Monday, February 24, 2014

Mining Titanic with Python at Kaggle

If you are looking for newbie competition on Kaggle, you should focus on Titanic: Machine Learning from Disaster. It is one among Getting Started competition category. It is indented to allow competitor getting familiar with submission system, basic data analyze, and tools like Excel, Python and R. Since I'm new in data science, I will try to show you my approach to this competition step by step, using Python with Pandas module.

First of all, some initial imports:
 import pandas as pd  
 import numpy as np  
We are importing pandas for general work and numpy for one function.

File which is interesting for us is called "train.csv". After quick examination we can use column called "PassengerId" as Pandas data frame index:
 trainData = pd.read_csv("train.csv")  
 trainData = trainData.set_index("PassengerId")  

Lets see some basic properties:
 trainData.describe()  
 numericalColumns = trainData.describe().columns  
 correlationMatrix = trainData[numericalColumns].corr()  
 correlationMatrixSurvived = correlationMatrix["Survived"]  
 trainData[numericalColumns].hist()  
Describe function should give summary (mean, standard deviation, minimum, maximum and quantiles) about numerical columns in our data frame.

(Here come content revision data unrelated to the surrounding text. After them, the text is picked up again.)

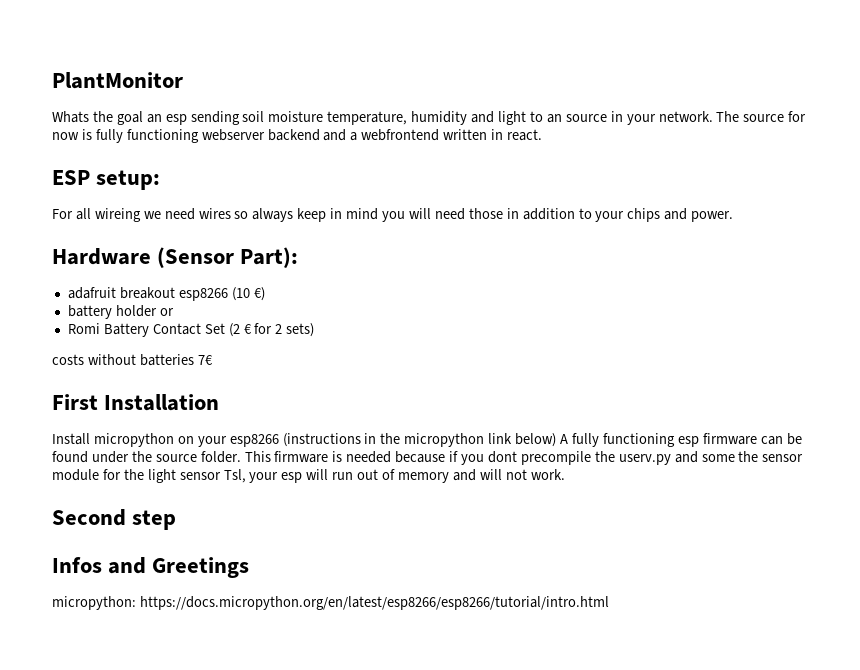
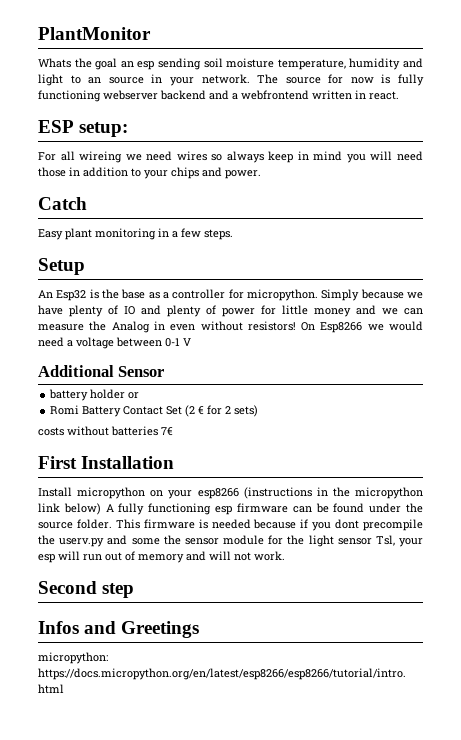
- Hardware (Sensor Part):
- adafruit breakout esp8266 (10 €)
+ Catch
+ Easy plant monitoring in a few steps.
+ Setup
+ An Esp32 is the base as a controller for micropython. Simply because we have plenty of IO and plenty of power for little money and we can measure the Analog in even without resistors! On Esp8266 we would need a voltage between 0-1 V
+ Additional Sensor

Those are: "Survived", "Pclass", "Age", "SibSp", "Parch" and "Fare". So lets take those columns and calculate correlation (Pearson method) with "Survived" column. We receive two results which are indicating two promising columns: "Pclass" (-0.338481) and "Fare" (0.257307). This is going well with intuition, because we expected that rich people will somehow organize them better in terms in survival. Maybe they are more ruthless? Lets see histograms for those numerical columns (last line in above code):
Lets examine other, non numerical data. We have "Name", "Sex", "Ticket", "Cabin" and "Embarked". "Name" column consist unique names of passengers. We will skip it, because we can't possibly correlate survival with this value. Of course, based on name we could determine if someone is V.I.P. of some kind, and then use it in model. But we don't have this data, so without additional research it is worthless. Then we have "Ticket" and "Cabin" values. Some of them are unique, some are not. Those values are also differently encoded. Knowing the layout of cabins on ship and encoding system we also could try to work with columns, but we also don't have such data. The same situation is with "Embarked". If persons are placed on Titanic with respect of place of embark, this could have major impact on survivability. People in front parts of ship had significantly less time to react when crash occurred. But we also don't know how embark could affect placement on ship. Maybe I will try to examine this column in later posts. Last non-numerical column is most interesting one. It is called "Sex" (my blog will probably be banned in UK for using this magical keyword). Sex column describes gender of persons on Titanic. Using simple value_counts function we can determine structure of this column (as well as others mentioned earlier):
 trainData["Sex"].value_counts()  
We receive "male 577" and "female 314". So that's was the problem. Male and female are strings, not numerical values. But we can easily change it:
 trainData["Sex"][trainData["Sex"] == "male"] = 0  
 trainData["Sex"][trainData["Sex"] == "female"] = 1  
 trainData["Sex"] = trainData["Sex"].astype(int)  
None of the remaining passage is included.